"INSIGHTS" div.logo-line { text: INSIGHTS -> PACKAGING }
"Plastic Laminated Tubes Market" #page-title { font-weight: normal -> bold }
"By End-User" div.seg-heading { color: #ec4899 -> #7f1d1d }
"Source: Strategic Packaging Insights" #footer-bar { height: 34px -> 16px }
---
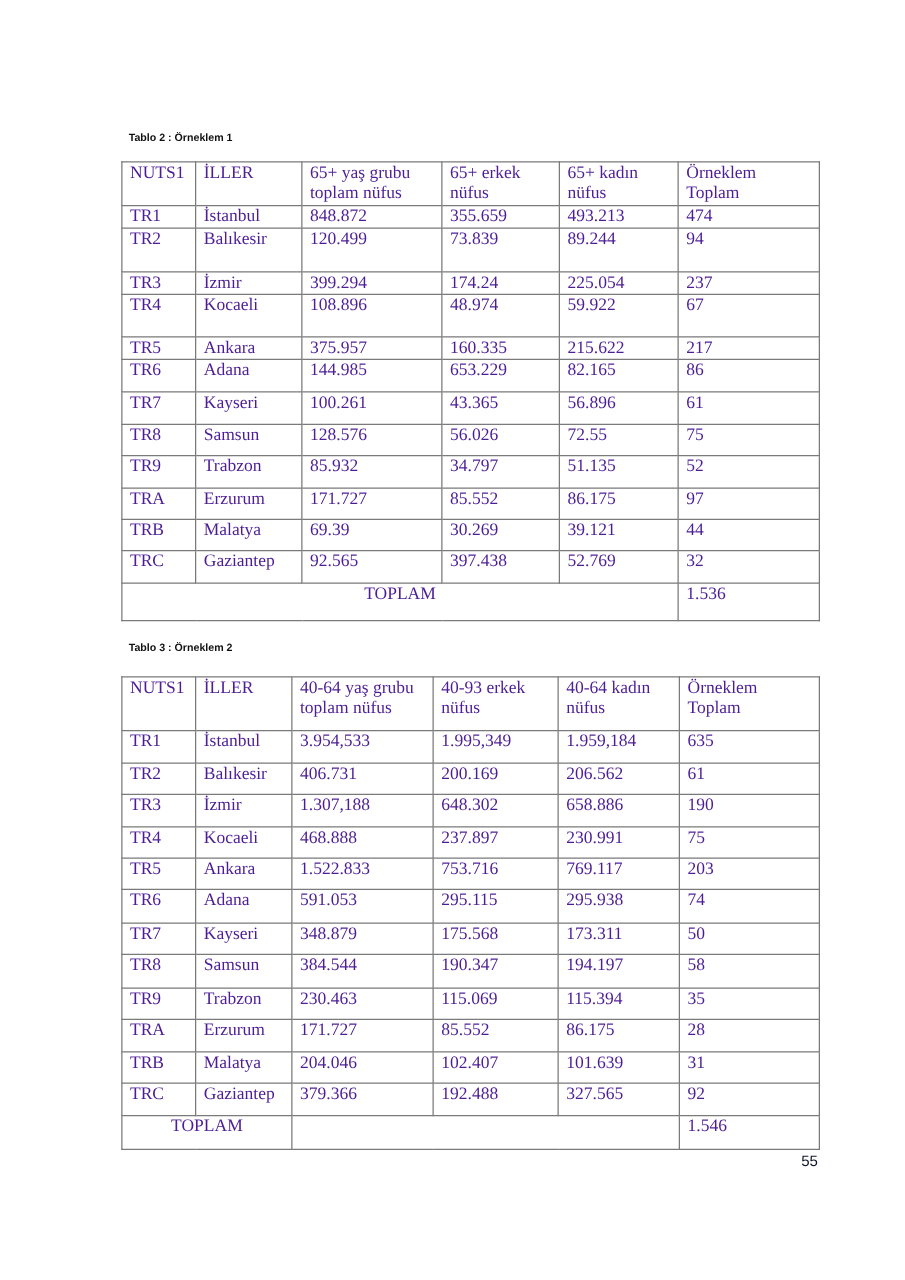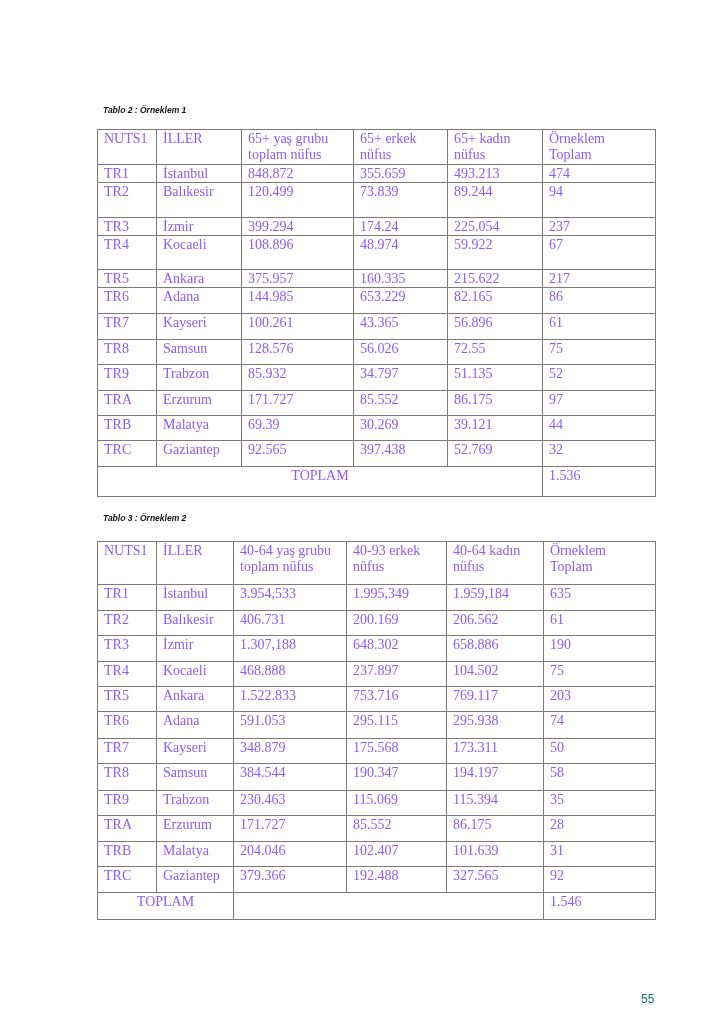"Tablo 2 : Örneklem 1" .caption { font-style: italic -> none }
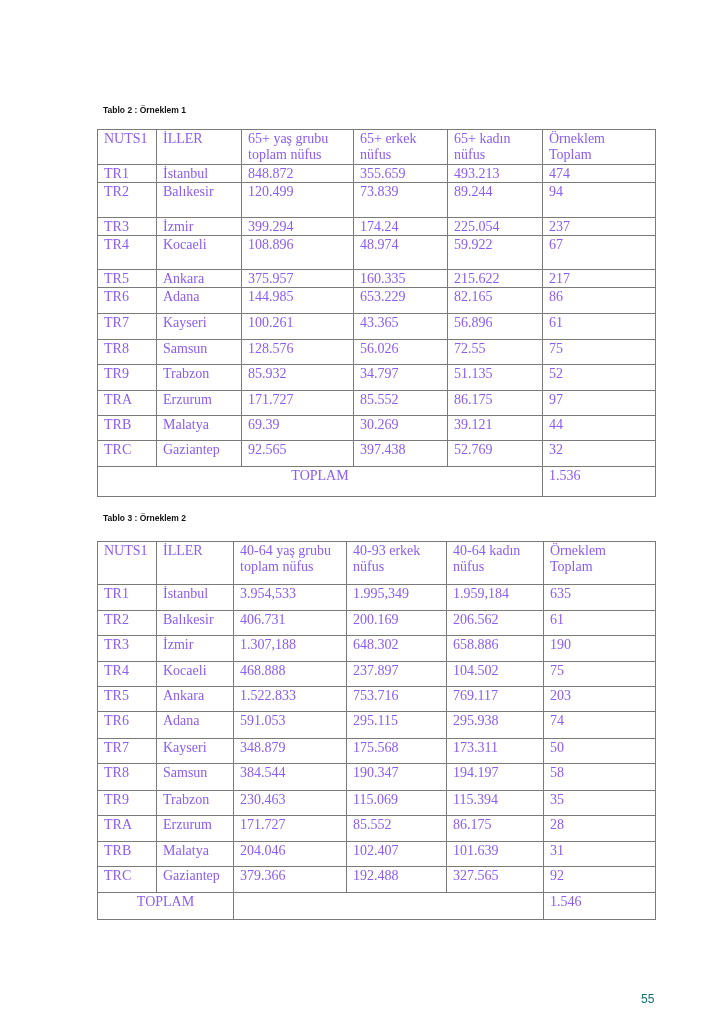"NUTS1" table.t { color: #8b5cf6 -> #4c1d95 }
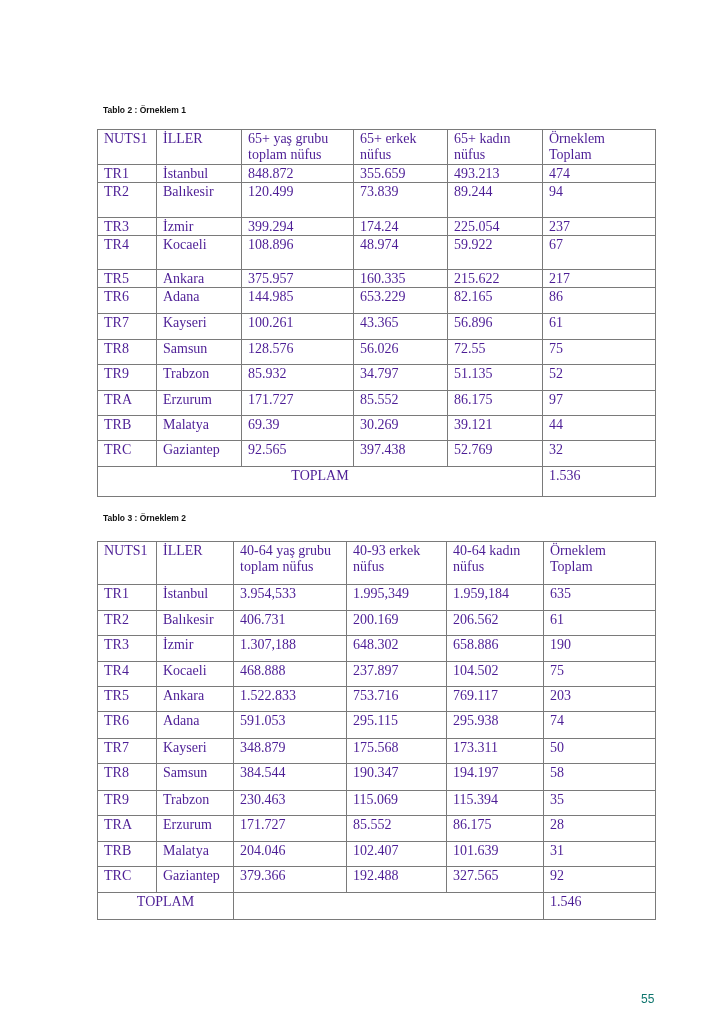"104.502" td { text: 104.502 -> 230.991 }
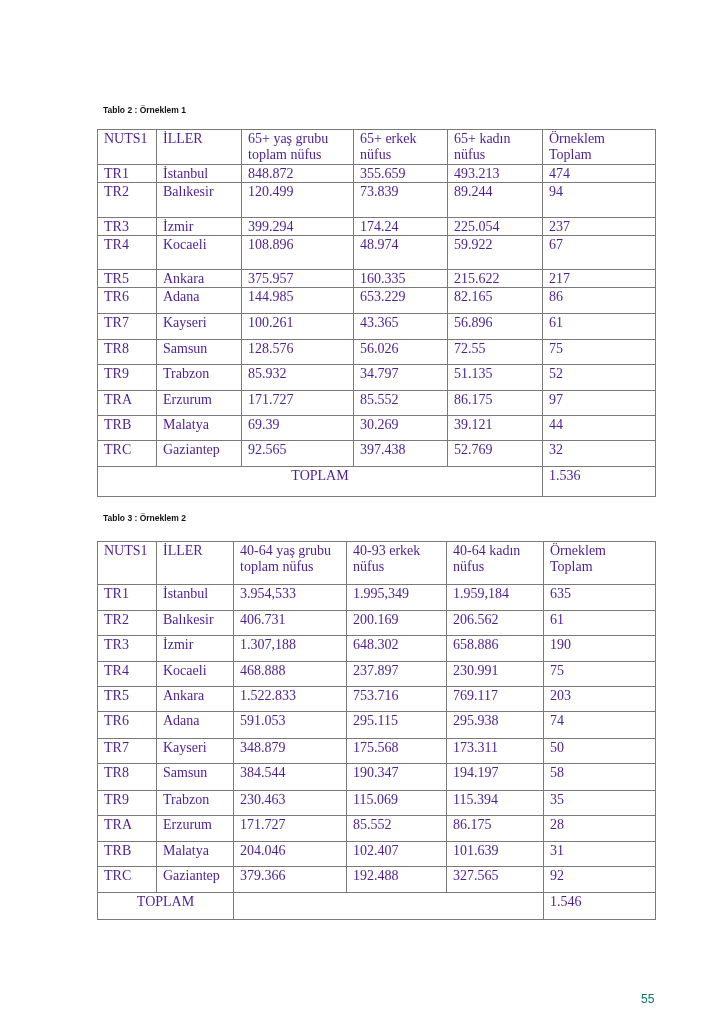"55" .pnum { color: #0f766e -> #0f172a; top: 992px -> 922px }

• WHAT YOU NEED TO DO
Beginning with the line above that contains "text: INSIGHTS ->", copy each line exactly up to and including the line that contains "height: 34px ->", and go no further.

• EXERCISE RESULT
"INSIGHTS" div.logo-line { text: INSIGHTS -> PACKAGING }
"Plastic Laminated Tubes Market" #page-title { font-weight: normal -> bold }
"By End-User" div.seg-heading { color: #ec4899 -> #7f1d1d }
"Source: Strategic Packaging Insights" #footer-bar { height: 34px -> 16px }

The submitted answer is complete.